In the first aspect of the present invention, there is provided a continuous speech recognizing apparatus that obtains from input continuous speech a plurality of speech recognition candidates of a word string using a simple probabilistic language model in a first pass processor, and that determines a speech recognition result of the plurality of speech recognition candidates using a complex probabilistic language model in a second pass processor, wherein

the first pass processor obtains word strings of the plurality of speech recognition candidates of the continuous speech at fixed time intervals from an input start time, and

the second pass processor comprises:

word string selecting means for selecting, using the complex probabilistic language model, a maximum likelihood word string from among the word strings of the plurality of speech recognition candidates obtained at the fixed time intervals, and

speech recognition result determining means for detecting a stable portion in word strings detected at every fixed intervals, and for successively determining a word string of the stable portion as the speech recognition result.

Here, the speech recognition result determining means may comprise:

a comparator for comparing a first word string with a second word string, the first word string consisting of a word string currently detected by the word string selecting means with the exception of a final portion of the word string, and the second word string consisting of a speech recognition candidates previously obtained by the word string selecting means; and

a determining section for determining, when the comparator makes a decision that a same word string as the second word string is contained in the first word string, the second word string as the speech recognition result.

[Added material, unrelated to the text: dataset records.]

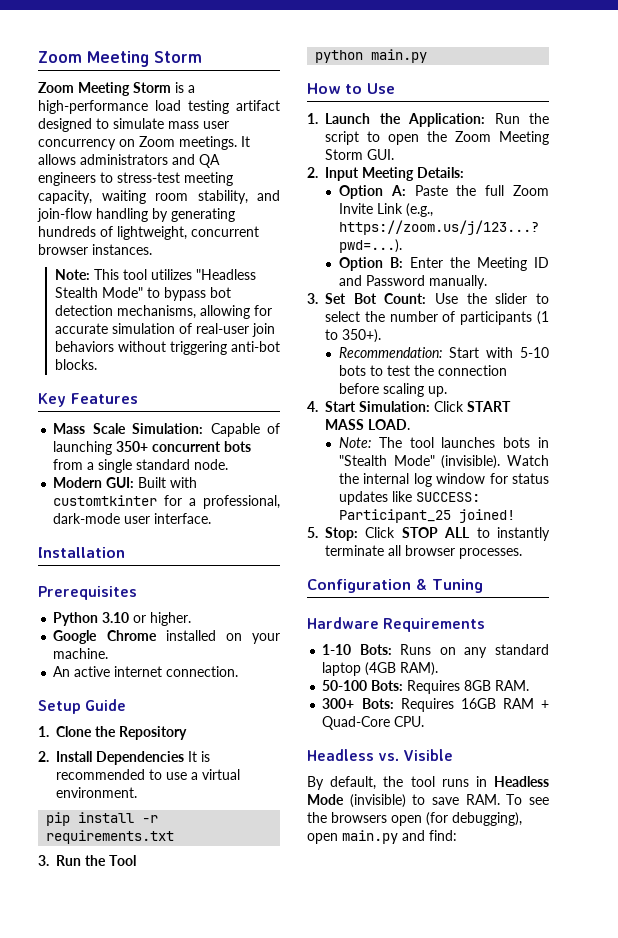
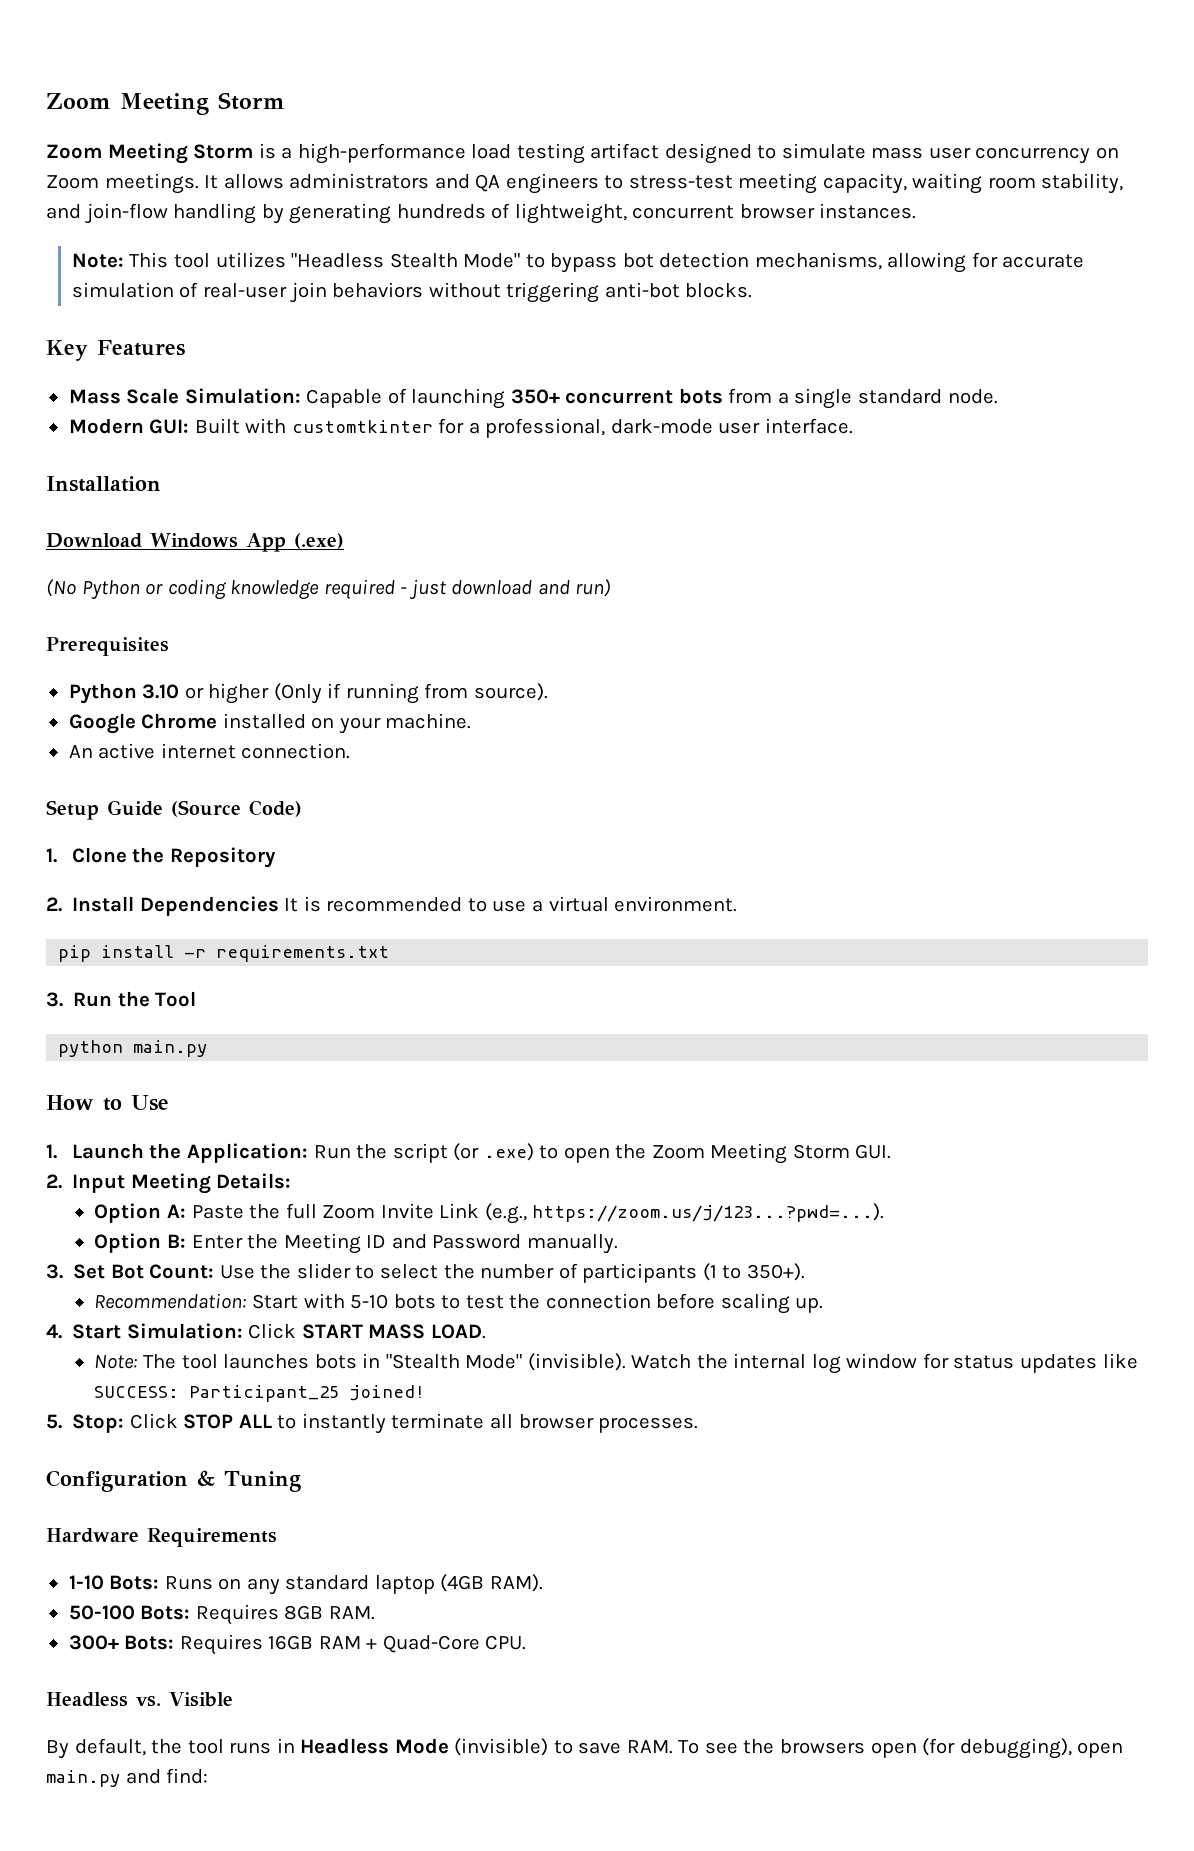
+ Download Windows App (.exe)
+ (No Python or coding knowledge required - just download and run)
  Prerequisites
- Python 3.10 or higher.
+ Python 3.10 or higher (Only if running from source).
- Setup Guide
+ Setup Guide (Source Code)
- 1. Launch the Application: Run the script to open the Zoom Meeting Storm GUI.
+ 1. Launch the Application: Run the script (or .exe) to open the Zoom Meeting Storm GUI.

The first pass processor may obtain the plurality of speech recognition candidates by tracing back a word lattice beginning from a phoneme with a maximum score as of now when a plurality of speech recognition candidates of a word string are obtained by using the simple probabilistic language model.

Trace back timing of the word lattice may be made variable.

The first pass processor may trace back the word lattice beginning from a plurality of currently active phonemes.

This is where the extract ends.